A hair-razing experience

(Fort Wayne Journal Gazette – Page 8D – January 9, 1996) 

Some like hair on their backs. Others remove it.

By DAVID SPEAKMAN special to next

Something frightening is happening to many men in their 20s. Through no fault of their own, hey are victims of a cruel twist of fate – an unlucky spin at genetic roulette.

The signs may be noticed by a chance glance in the mirror after a show or by more embarrassing means.

Imagine waking up one morning to the gentle kiss of a loved one while hearing the appraising words, “Hmm, I never noticed your back was getting hairy.”

A hairy back?

Chewbacca is hairy. Sasquatch is hairy. Robin Williams is hairy. But guys in their 20s don’t get hairy backs, right?

Wrong. From a light dusting of darkened down to full-blown wall-to-wall shag, many guys younger than 30 are dealing with the onslaught of hair in that hard-to-reach spot.

“Eww,” was the first reaction Molly Norton had a few years ago when she first saw a guy with a hairy back.

“Honestly, when women picture the perfect male, you don;t expect back hair,” Norton said. “Young girls think its mainly when guys get facial hair, but you don’t think of hairy backs.”

Unwanted hair does not necessarily mean the end of a social life, For some people it may even be a bonus.

Norton, a resident of Berne, has dated hairy-backed men – and gotten used to it.

She talked of an ex-boyfriend with overactive back-hair follicles.

“He was always talking about how to get rid of it, but there was no easy way,” Norton said. after the initial removal, “he didn’t like the idea he had to keep it up.”

Women have been removing unwanted body hair for generations.

“Women have to do this,” Norton said. “We know hairy armpits and legs would be a definite turnoff to 99 percent of the population.”

Why should guys with unsightly back hair be different? That other percent of hair aficionados does exist.

“Why would you want to do that?” Asked Keven Howard, laughing at the thought of removing back hair.

Like some gay men and straight women, Howard is attracted to the Grizzly Adams-style of hairy men. A body type he and others call “bear.”

He has lived with his “husbear” for more than two years in a house east of Defiance.

“It’s a turn-on,” Howard says of hairy-backed men.

Howard first noticed his attraction about three or four years ago.

“They look better to me,” he said. “It’s like the preference some people have for blonds or brunettes.”

Howard talked of groups on the Internet and clubs like the Tri-State Bears, which cater cater to gay men with an appreciation for the ursine.

Howard admits his bear-loving friends are a minority.

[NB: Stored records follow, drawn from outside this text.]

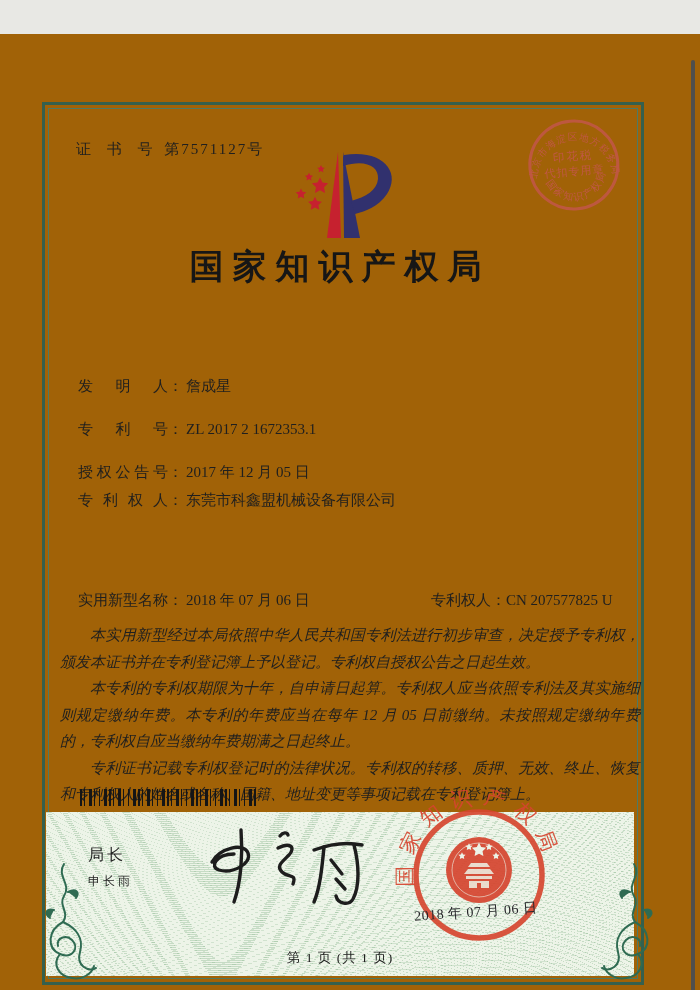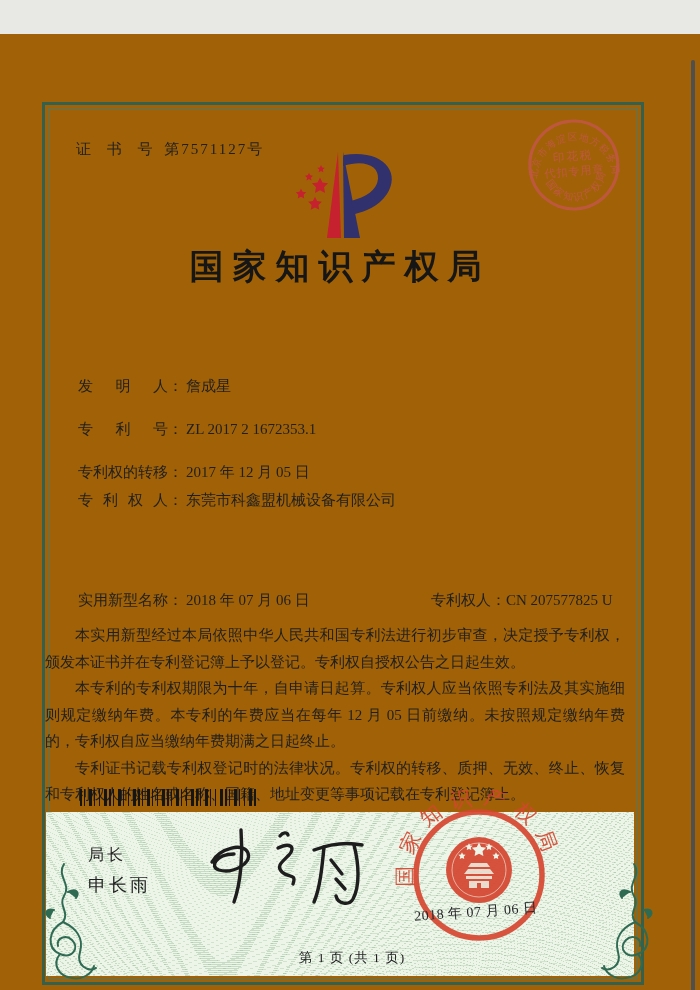"专利权的转移" span.flabel { text: 专利权的转移 -> 授权公告号 }
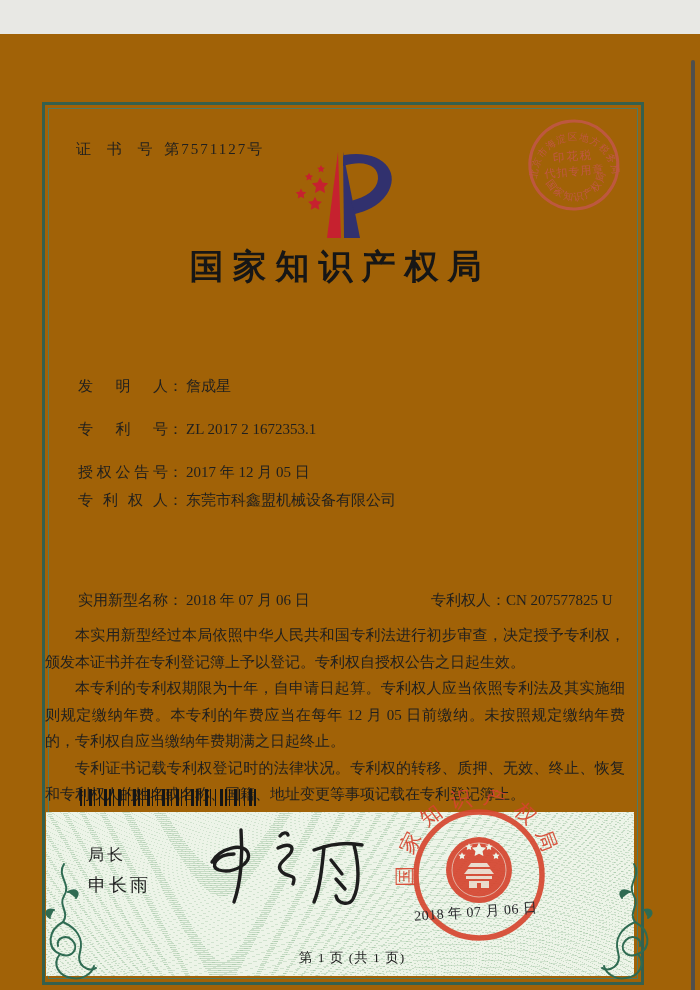"本实用新型经过本局依照中华人民共和国专利法进行初步审查，决定授予专利权，颁发本证" .paras { font-style: none -> italic; left: 45px -> 60px }
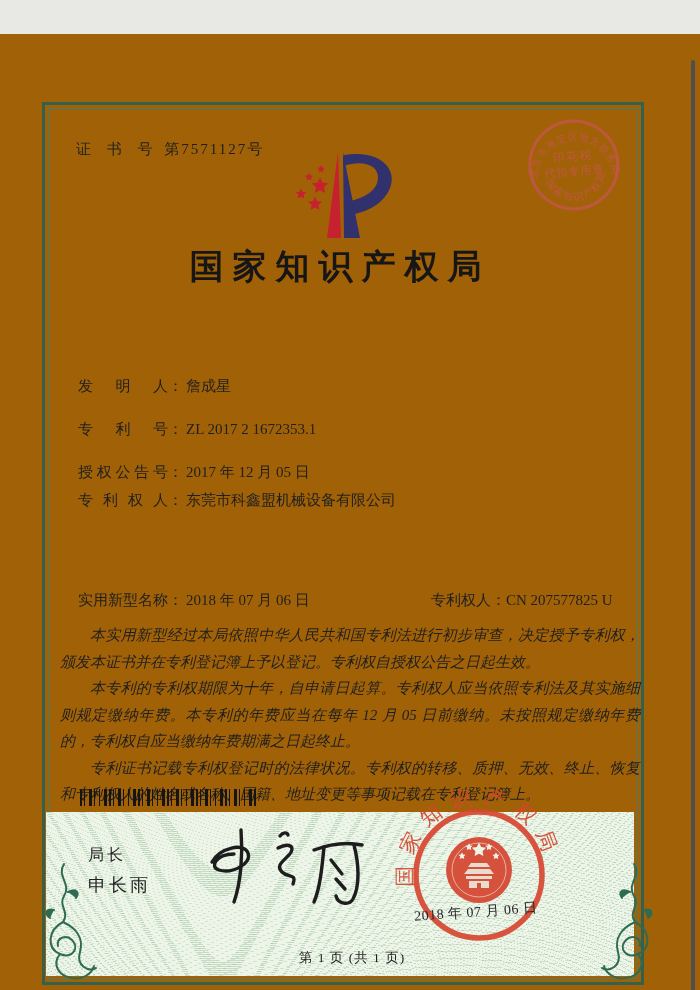"申长雨" .director-name { font-size: 18px -> 12px }
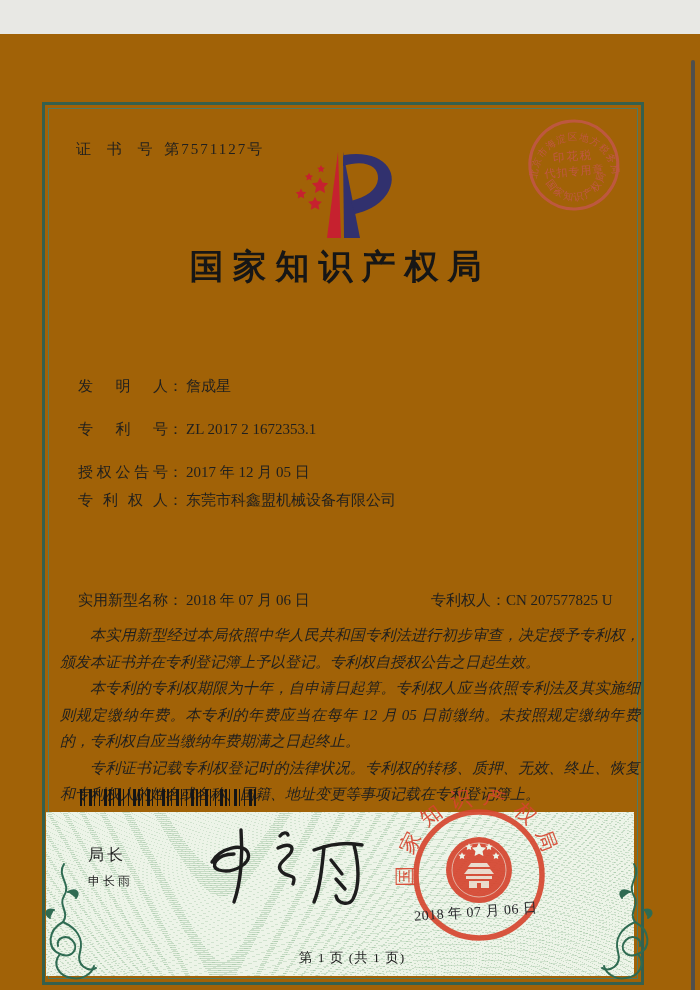"第 1 页 (共 1" .footer { padding-left: 12px -> none }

Most gay men and heterosexual women don’t like furry backs.

“Everyone has their own little hangups,” he said.

So, what’s a guy to do if he finds himself in this, well, hairy situation?

Shaving, waxing, electrolysis, tweezers, depilatory creams or the electric-spring action of the Epilady pro dives hair removal options with benefits – and drawbacks.

Norton talked about a male friend who bought a bottle of depilatory cream to cure his back-hair nightmare.

After the hair fell out, he put lotion on the newly denuded area to sooth the skin irritation, she said.

In place of the unsightly patch of fur, the guy sprouted an equally eye-pleasing crop of black pimples.

This apparently was not the effect he wanted. According to Norton, her friend gave up and now lives with the hair back there.



  • Shaving
    Pain factor: Razor burn, cuts
    Cost: Less than $1 a time
    Upkeep: Every few days
    Comments: If you can scratch your own back, you can shave your own back
  • Waxing
    Pain factor: Hair is ripped out after hot wax is poured onto the area
    Cost: At least $15 each visit
    Upkeep: Every couple of weeks
    Comments: Good for borderline masochists
  • Depilatory cream
    Pain factor: Skin irritation from caustic substance
    Cost: $2 to $6
    Upkeep: Bottle claim three to four weeks. Life says one week.
    Comments: Possible drips may cause additional unwanted hair loss.
  • Electrolysis
    Pain factor: An electric shock kills hair root
    Cost: $20 or more each session (multiple sessions required)
    Comment: Way too expensive – deal with it.
  • Epilady
    Pain factor: A metal spring whirs ant high speed while tearing hair out.
    Cost: $20 to $30
    Upkeep: Every few weeks.
    Comments: Could be tragically confused with other bedroom toys.